W
wcknight
Guest
When, we get rid of the .1% then we can talk about keeping the DP. Even one case is one too many. How would you like to be the one exception in a thousand ?The chances of an innocent person being executed in our system are practically nil (in these days that is, I’m not talking about 40 years ago). I have a good friend; a smart lawyer, former public defendent, and law school professor who is convinced that it is virtually impossible for an innocent person to be executed in our system today. He said that 99.9% of the people he has defended were guilty.
IF you happened to see the play “exonerated” there were a half a dozen cases (and these were not 40 years ago) where an innocent man got convicted of murder and were scheduled to be executed, luckily these folks were not killed. Some of these folks had legitimate alibi’s. Some just happened to be at the wrong place at the wrong time. Some even passed lie detector tests but were convicted anyway.
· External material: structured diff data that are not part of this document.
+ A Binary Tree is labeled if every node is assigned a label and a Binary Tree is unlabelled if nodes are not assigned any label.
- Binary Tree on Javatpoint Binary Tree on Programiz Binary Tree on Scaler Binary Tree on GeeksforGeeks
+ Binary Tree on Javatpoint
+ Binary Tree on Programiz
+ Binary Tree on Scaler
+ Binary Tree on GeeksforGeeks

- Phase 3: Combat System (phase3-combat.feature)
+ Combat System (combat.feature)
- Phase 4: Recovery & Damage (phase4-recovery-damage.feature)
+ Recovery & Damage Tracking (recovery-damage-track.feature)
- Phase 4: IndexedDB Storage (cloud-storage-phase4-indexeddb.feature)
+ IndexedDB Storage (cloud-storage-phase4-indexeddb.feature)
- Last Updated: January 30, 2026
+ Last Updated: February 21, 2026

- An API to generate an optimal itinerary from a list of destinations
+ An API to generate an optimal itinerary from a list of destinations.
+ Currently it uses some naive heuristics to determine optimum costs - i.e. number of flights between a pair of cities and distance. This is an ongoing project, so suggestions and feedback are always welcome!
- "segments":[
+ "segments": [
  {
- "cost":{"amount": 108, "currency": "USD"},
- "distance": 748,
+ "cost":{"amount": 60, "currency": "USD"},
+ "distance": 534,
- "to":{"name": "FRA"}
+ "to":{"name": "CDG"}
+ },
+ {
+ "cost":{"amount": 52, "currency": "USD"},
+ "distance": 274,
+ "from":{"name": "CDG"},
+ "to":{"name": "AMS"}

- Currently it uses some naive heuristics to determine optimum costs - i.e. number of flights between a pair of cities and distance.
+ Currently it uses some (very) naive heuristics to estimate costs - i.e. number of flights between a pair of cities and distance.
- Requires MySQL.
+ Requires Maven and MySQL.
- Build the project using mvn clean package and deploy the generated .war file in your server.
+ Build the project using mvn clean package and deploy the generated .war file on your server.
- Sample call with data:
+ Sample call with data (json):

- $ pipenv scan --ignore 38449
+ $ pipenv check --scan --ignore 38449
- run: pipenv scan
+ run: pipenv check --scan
Who knows how many others were not so lucky.
Just a few unlucky circumstances can land you in jail facing a first degree murder charge, and an aggressive DA and some ignored details can end your life with a DP.
Your friend may have run into all guilty clients, but like I said even one innocent person, dying unjustly, can not make the DP palpable. Just how does anyone appologize for mistakenly executing someone’s friend or loved one. No amount of money and no amount of sorry’s can ever fix that problem.